_The problem:_
Reproduce all the records word for word. Omit images.
*** Opening of Available records ***
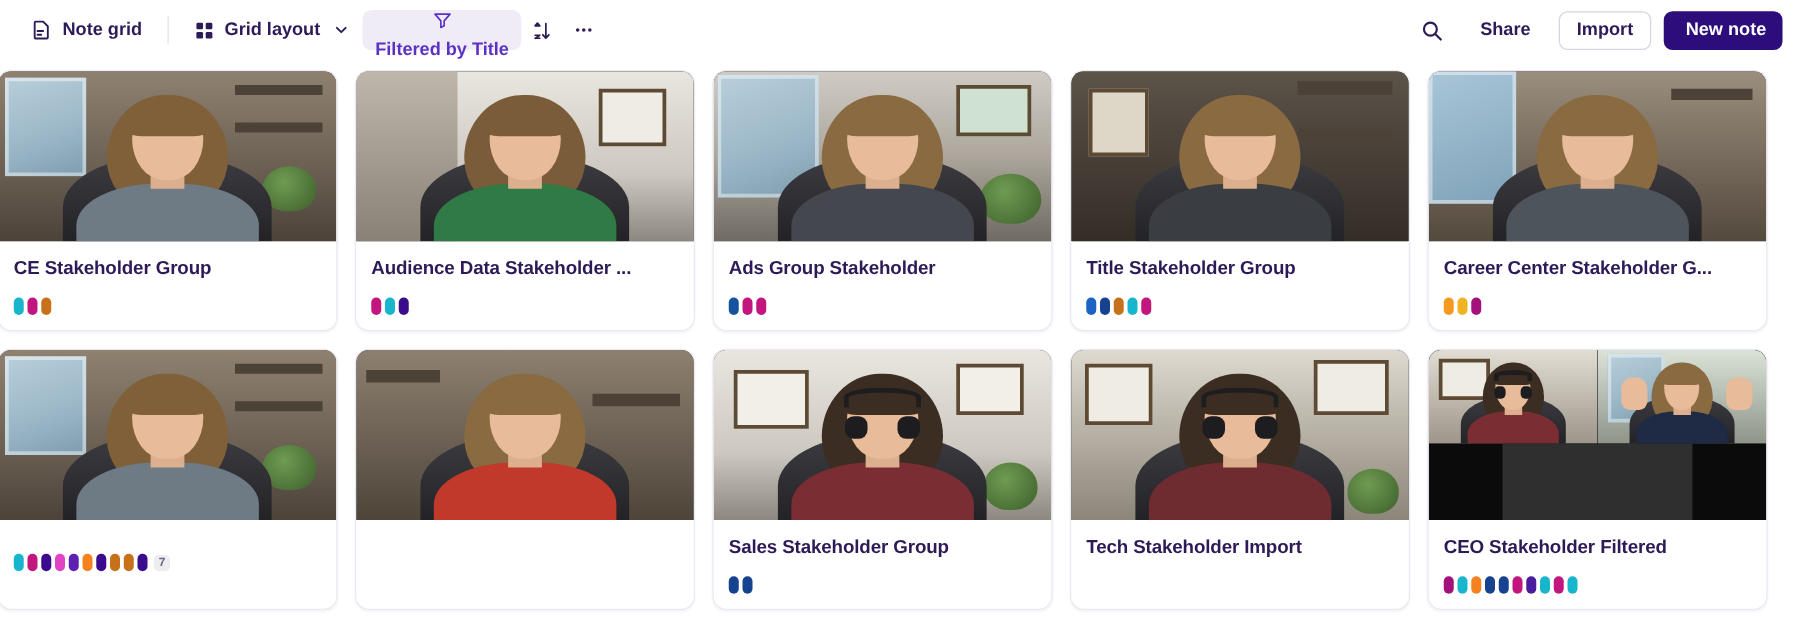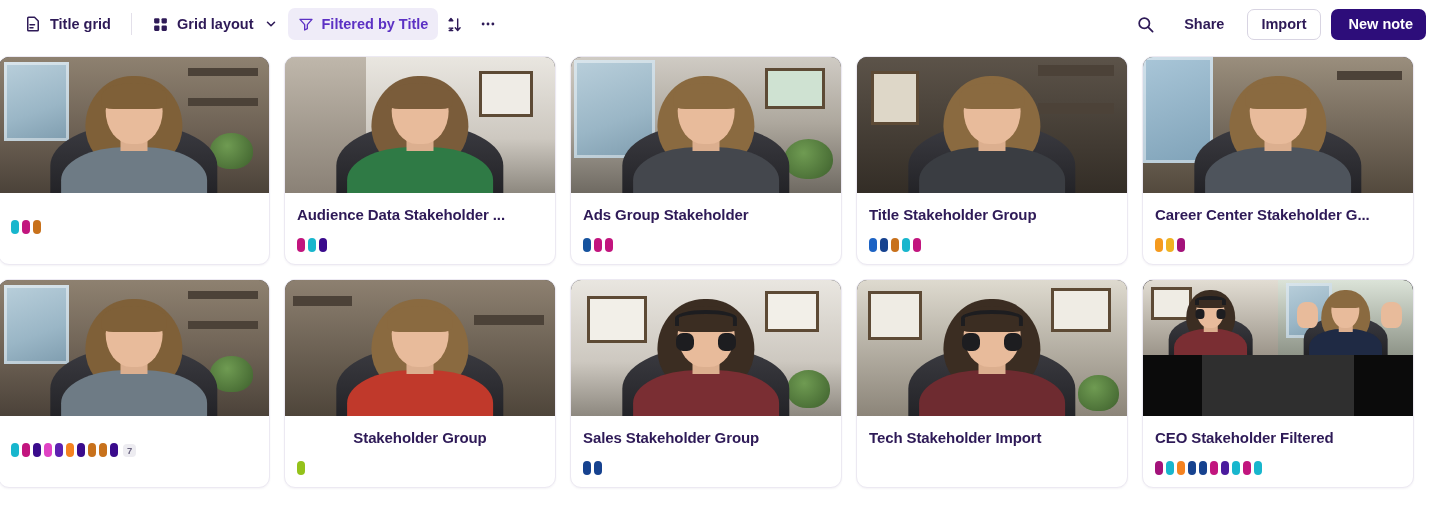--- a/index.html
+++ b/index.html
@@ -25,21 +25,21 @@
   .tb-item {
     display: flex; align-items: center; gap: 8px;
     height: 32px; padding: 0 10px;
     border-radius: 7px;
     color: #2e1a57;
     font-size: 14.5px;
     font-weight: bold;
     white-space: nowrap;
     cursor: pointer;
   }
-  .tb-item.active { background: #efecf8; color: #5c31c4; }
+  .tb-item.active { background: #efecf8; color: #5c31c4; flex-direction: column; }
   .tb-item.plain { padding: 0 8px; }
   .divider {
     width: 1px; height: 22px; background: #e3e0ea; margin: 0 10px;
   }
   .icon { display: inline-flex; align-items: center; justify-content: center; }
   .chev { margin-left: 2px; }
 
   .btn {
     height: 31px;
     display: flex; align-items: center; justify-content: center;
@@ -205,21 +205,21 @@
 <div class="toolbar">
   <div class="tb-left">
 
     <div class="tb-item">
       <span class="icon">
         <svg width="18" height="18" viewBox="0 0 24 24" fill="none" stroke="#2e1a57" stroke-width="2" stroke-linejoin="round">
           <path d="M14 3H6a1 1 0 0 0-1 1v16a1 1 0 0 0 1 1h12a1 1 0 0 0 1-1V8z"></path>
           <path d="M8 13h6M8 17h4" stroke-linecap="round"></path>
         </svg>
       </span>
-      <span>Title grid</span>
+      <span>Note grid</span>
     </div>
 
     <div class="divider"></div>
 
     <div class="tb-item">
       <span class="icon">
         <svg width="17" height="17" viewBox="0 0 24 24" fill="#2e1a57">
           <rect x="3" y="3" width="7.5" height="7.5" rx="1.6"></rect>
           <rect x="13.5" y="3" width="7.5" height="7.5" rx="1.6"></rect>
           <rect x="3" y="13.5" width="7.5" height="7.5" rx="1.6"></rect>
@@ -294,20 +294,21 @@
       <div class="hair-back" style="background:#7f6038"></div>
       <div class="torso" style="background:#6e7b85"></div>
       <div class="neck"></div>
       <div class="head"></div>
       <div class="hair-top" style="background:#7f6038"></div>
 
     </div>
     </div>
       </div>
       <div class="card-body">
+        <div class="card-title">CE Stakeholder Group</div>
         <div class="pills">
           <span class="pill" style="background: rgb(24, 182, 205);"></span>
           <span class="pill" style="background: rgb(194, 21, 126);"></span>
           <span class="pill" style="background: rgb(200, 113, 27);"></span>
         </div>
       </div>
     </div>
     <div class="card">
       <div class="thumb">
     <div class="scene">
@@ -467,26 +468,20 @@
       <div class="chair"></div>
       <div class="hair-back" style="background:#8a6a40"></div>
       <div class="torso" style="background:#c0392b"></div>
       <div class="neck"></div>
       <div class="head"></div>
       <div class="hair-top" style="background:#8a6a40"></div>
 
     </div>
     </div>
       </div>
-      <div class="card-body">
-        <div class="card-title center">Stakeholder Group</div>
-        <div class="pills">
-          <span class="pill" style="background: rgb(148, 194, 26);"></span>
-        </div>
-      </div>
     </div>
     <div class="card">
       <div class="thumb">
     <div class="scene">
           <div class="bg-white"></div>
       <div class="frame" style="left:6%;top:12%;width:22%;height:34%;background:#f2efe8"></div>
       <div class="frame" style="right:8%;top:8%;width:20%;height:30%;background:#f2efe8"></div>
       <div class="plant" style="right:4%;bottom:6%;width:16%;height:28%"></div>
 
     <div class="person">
*** Close of Available records ***
_Written reply:_
--- a/index.html
+++ b/index.html
@@ -25,21 +25,21 @@
   .tb-item {
     display: flex; align-items: center; gap: 8px;
     height: 32px; padding: 0 10px;
     border-radius: 7px;
     color: #2e1a57;
     font-size: 14.5px;
     font-weight: bold;
     white-space: nowrap;
     cursor: pointer;
   }
-  .tb-item.active { background: #efecf8; color: #5c31c4; }
+  .tb-item.active { background: #efecf8; color: #5c31c4; flex-direction: column; }
   .tb-item.plain { padding: 0 8px; }
   .divider {
     width: 1px; height: 22px; background: #e3e0ea; margin: 0 10px;
   }
   .icon { display: inline-flex; align-items: center; justify-content: center; }
   .chev { margin-left: 2px; }
 
   .btn {
     height: 31px;
     display: flex; align-items: center; justify-content: center;
@@ -205,21 +205,21 @@
 <div class="toolbar">
   <div class="tb-left">
 
     <div class="tb-item">
       <span class="icon">
         <svg width="18" height="18" viewBox="0 0 24 24" fill="none" stroke="#2e1a57" stroke-width="2" stroke-linejoin="round">
           <path d="M14 3H6a1 1 0 0 0-1 1v16a1 1 0 0 0 1 1h12a1 1 0 0 0 1-1V8z"></path>
           <path d="M8 13h6M8 17h4" stroke-linecap="round"></path>
         </svg>
       </span>
-      <span>Title grid</span>
+      <span>Note grid</span>
     </div>
 
     <div class="divider"></div>
 
     <div class="tb-item">
       <span class="icon">
         <svg width="17" height="17" viewBox="0 0 24 24" fill="#2e1a57">
           <rect x="3" y="3" width="7.5" height="7.5" rx="1.6"></rect>
           <rect x="13.5" y="3" width="7.5" height="7.5" rx="1.6"></rect>
           <rect x="3" y="13.5" width="7.5" height="7.5" rx="1.6"></rect>
@@ -294,20 +294,21 @@
       <div class="hair-back" style="background:#7f6038"></div>
       <div class="torso" style="background:#6e7b85"></div>
       <div class="neck"></div>
       <div class="head"></div>
       <div class="hair-top" style="background:#7f6038"></div>
 
     </div>
     </div>
       </div>
       <div class="card-body">
+        <div class="card-title">CE Stakeholder Group</div>
         <div class="pills">
           <span class="pill" style="background: rgb(24, 182, 205);"></span>
           <span class="pill" style="background: rgb(194, 21, 126);"></span>
           <span class="pill" style="background: rgb(200, 113, 27);"></span>
         </div>
       </div>
     </div>
     <div class="card">
       <div class="thumb">
     <div class="scene">
@@ -467,26 +468,20 @@
       <div class="chair"></div>
       <div class="hair-back" style="background:#8a6a40"></div>
       <div class="torso" style="background:#c0392b"></div>
       <div class="neck"></div>
       <div class="head"></div>
       <div class="hair-top" style="background:#8a6a40"></div>
 
     </div>
     </div>
       </div>
-      <div class="card-body">
-        <div class="card-title center">Stakeholder Group</div>
-        <div class="pills">
-          <span class="pill" style="background: rgb(148, 194, 26);"></span>
-        </div>
-      </div>
     </div>
     <div class="card">
       <div class="thumb">
     <div class="scene">
           <div class="bg-white"></div>
       <div class="frame" style="left:6%;top:12%;width:22%;height:34%;background:#f2efe8"></div>
       <div class="frame" style="right:8%;top:8%;width:20%;height:30%;background:#f2efe8"></div>
       <div class="plant" style="right:4%;bottom:6%;width:16%;height:28%"></div>
 
     <div class="person">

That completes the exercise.